So, the other day the team here at Voicesinmybrain gave our directions on how to shop last minute. We have received literally hundreds of comments on that post. Granted, they were mostly spam, but we still had a big enough response that the editorial staff got together and read through the one email we got from Melvin R. in Susquehanna, PA. This email had a simple request: “You told us how to shop and gave a few suggestions, but, what should I avoid buying for my girlfriend?” Excellent question Melvin. Since the editorial staff only has 2 women, and one of them can’t speak, there was limited input from the female perspective. We did do our best however to come up with our top 10 list of gifts NOT to get your girlfriend for Christmas (or any other holiday for that matter). In no particular order, here they are.
1. A stripper pole – No matter how sexy you think she is, and no matter how sexy SHE thinks she is, you should never suggest she dance for you like that. For this to truly be a gift, she should buy it for YOU.
2. Anything that vibrates – Do you really want to encourage her to replace you?
3. Edible Clothing – Again, this is really a gift for you. If you think it isn’t, consider the fact that she is going to be all sticky and gross after you are done slobbering all over her.
4. Cooking lessons – If she doesn’t already know how to cook, then that means she doesn’t want to. Trying a not so subtle hint as this is a possible relationship ender. Take her to dinner somewhere nice instead.
5. Anything to do with cleaning – See #4 … same concept.
6. Gym Membership – Again, see #4 … Do you see the pattern here?
7. Clothes – So many things can go wrong with this … Wrong size which can get you in trouble, wrong style which could show her how bad your fashion sense is (I learned that one the hard way) and god forbid you buy sexy lingerie.
8. A romantic weekend – This actually depends on how long you have been together. Too soon and you will scare her away. Don’t wait too long in the relationship though or she will expect a ring during the weekend.
9. A pet – This is like saying, “I want a pet but I don’t want to take care of it so I am giving it to you as a gift so I can play with it but you have to take care of it.”

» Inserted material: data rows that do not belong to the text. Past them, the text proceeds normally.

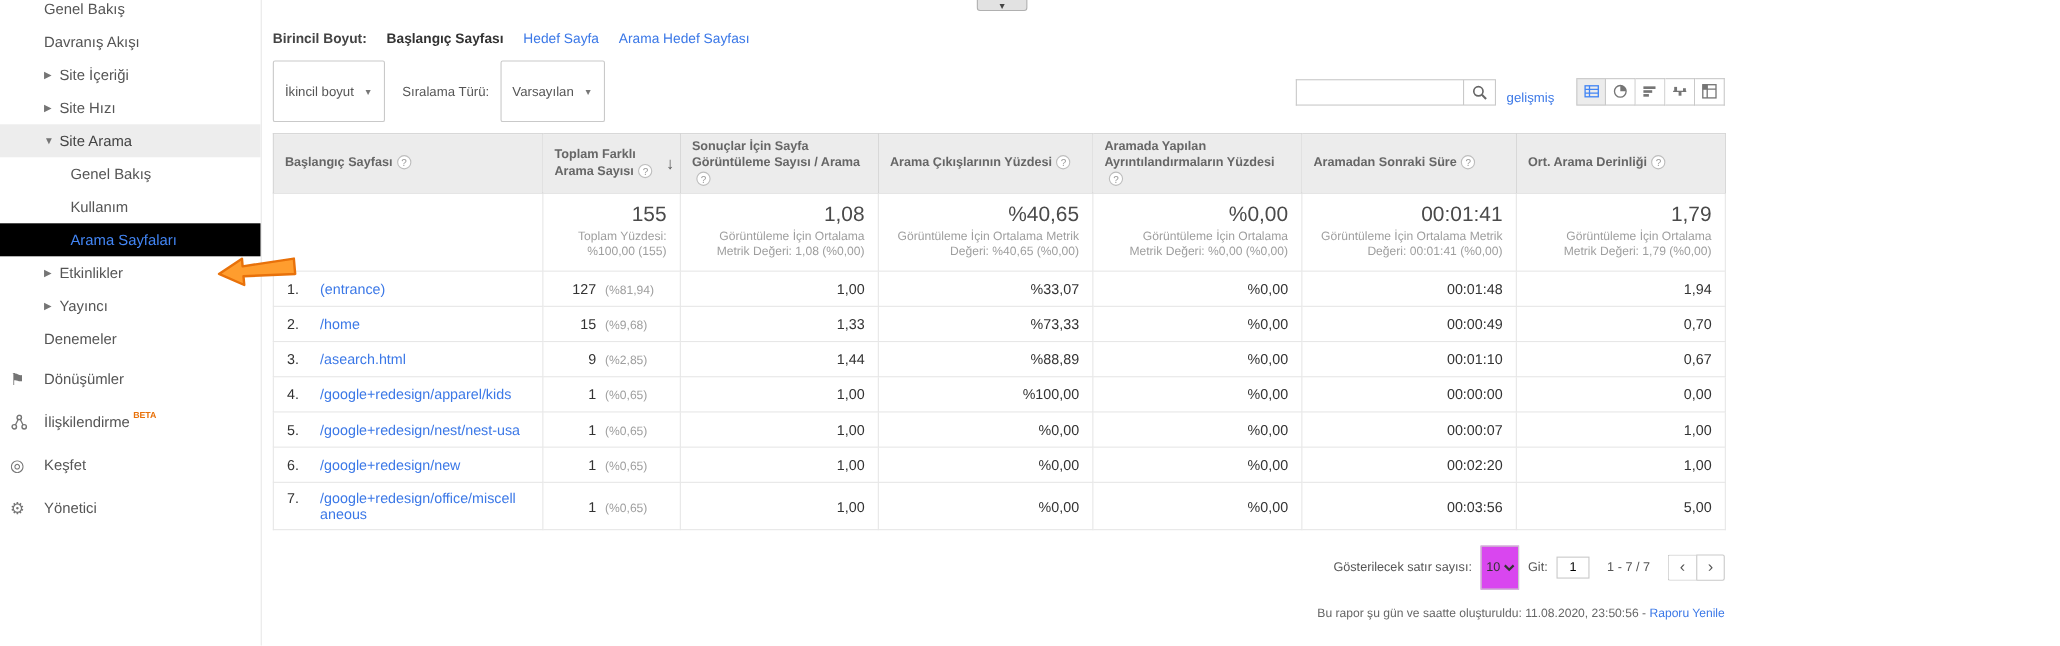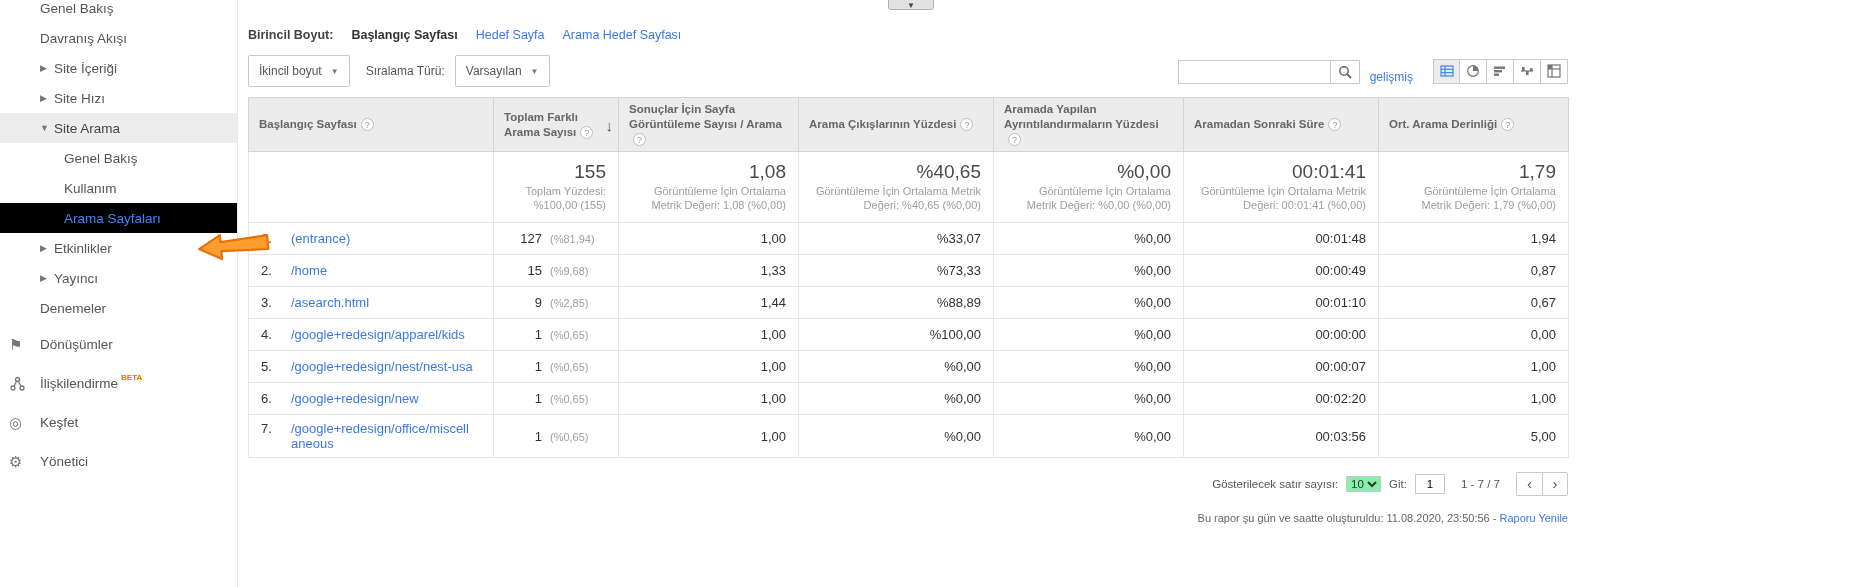"İkincil boyut" .btn-dd { padding: 8px 10px -> 20px 10px }
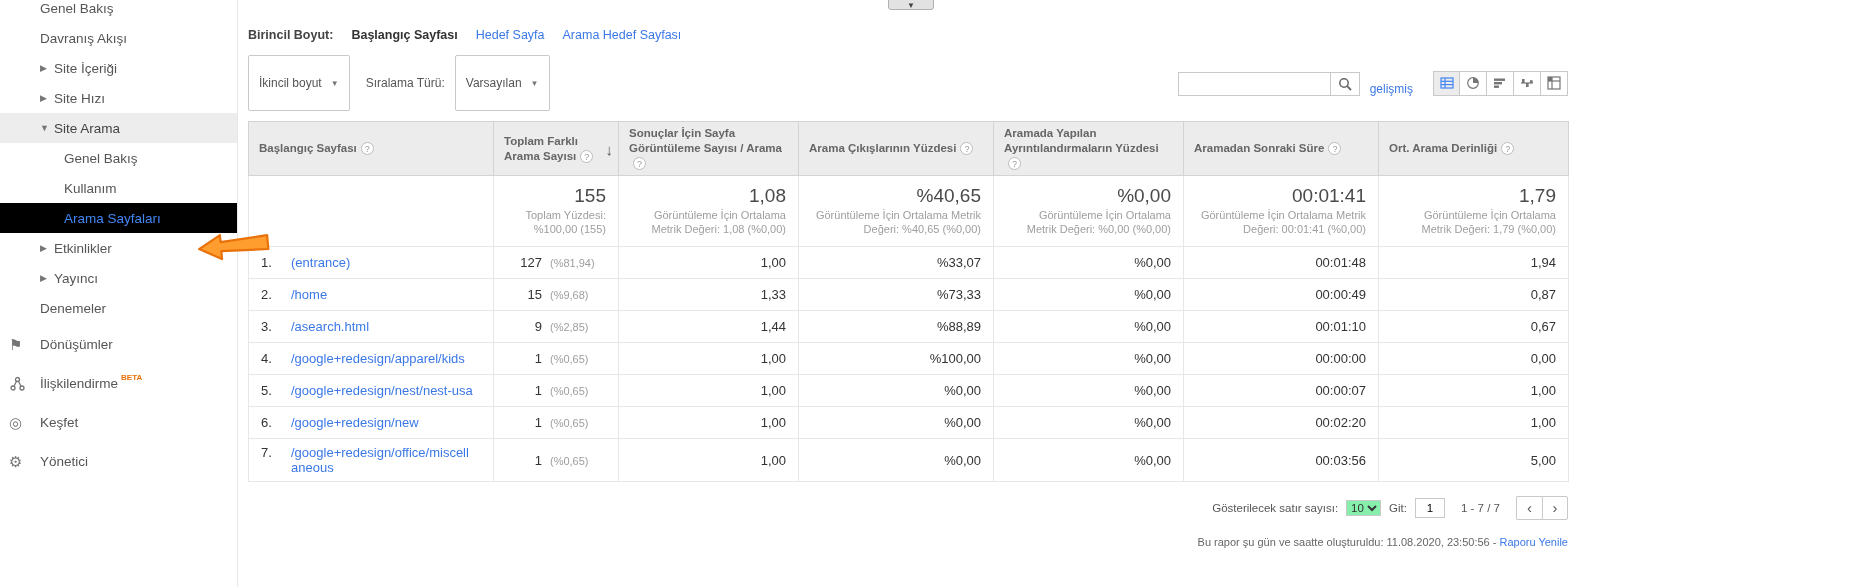"0,87" td.metric { text: 0,87 -> 0,70 }
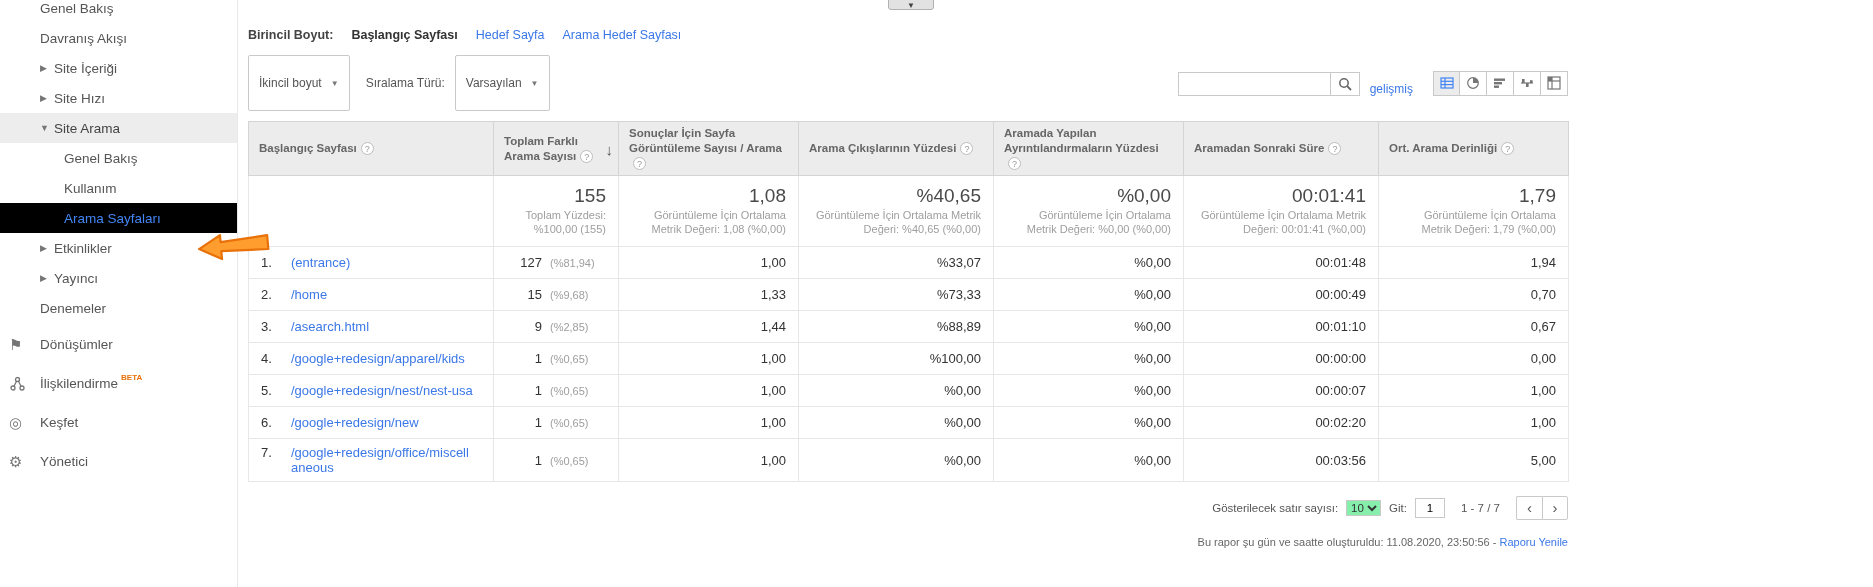"10" .rows-select { background: #86efac -> #d946ef; height: 16px -> 40px }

10. A poem or original song – No matter how “romantic” you think this idea might be, unless you are Dr. Seuss or Dave Grohl, all you will be saying is “I am soooo cheap!”
Remember, we worked for minutes and did a modicum of research in order to bring you this helpful information. Please do not embarrass yourself this gift giving season. Heed our advice and you will find you will be the best gifter on your side of the bed.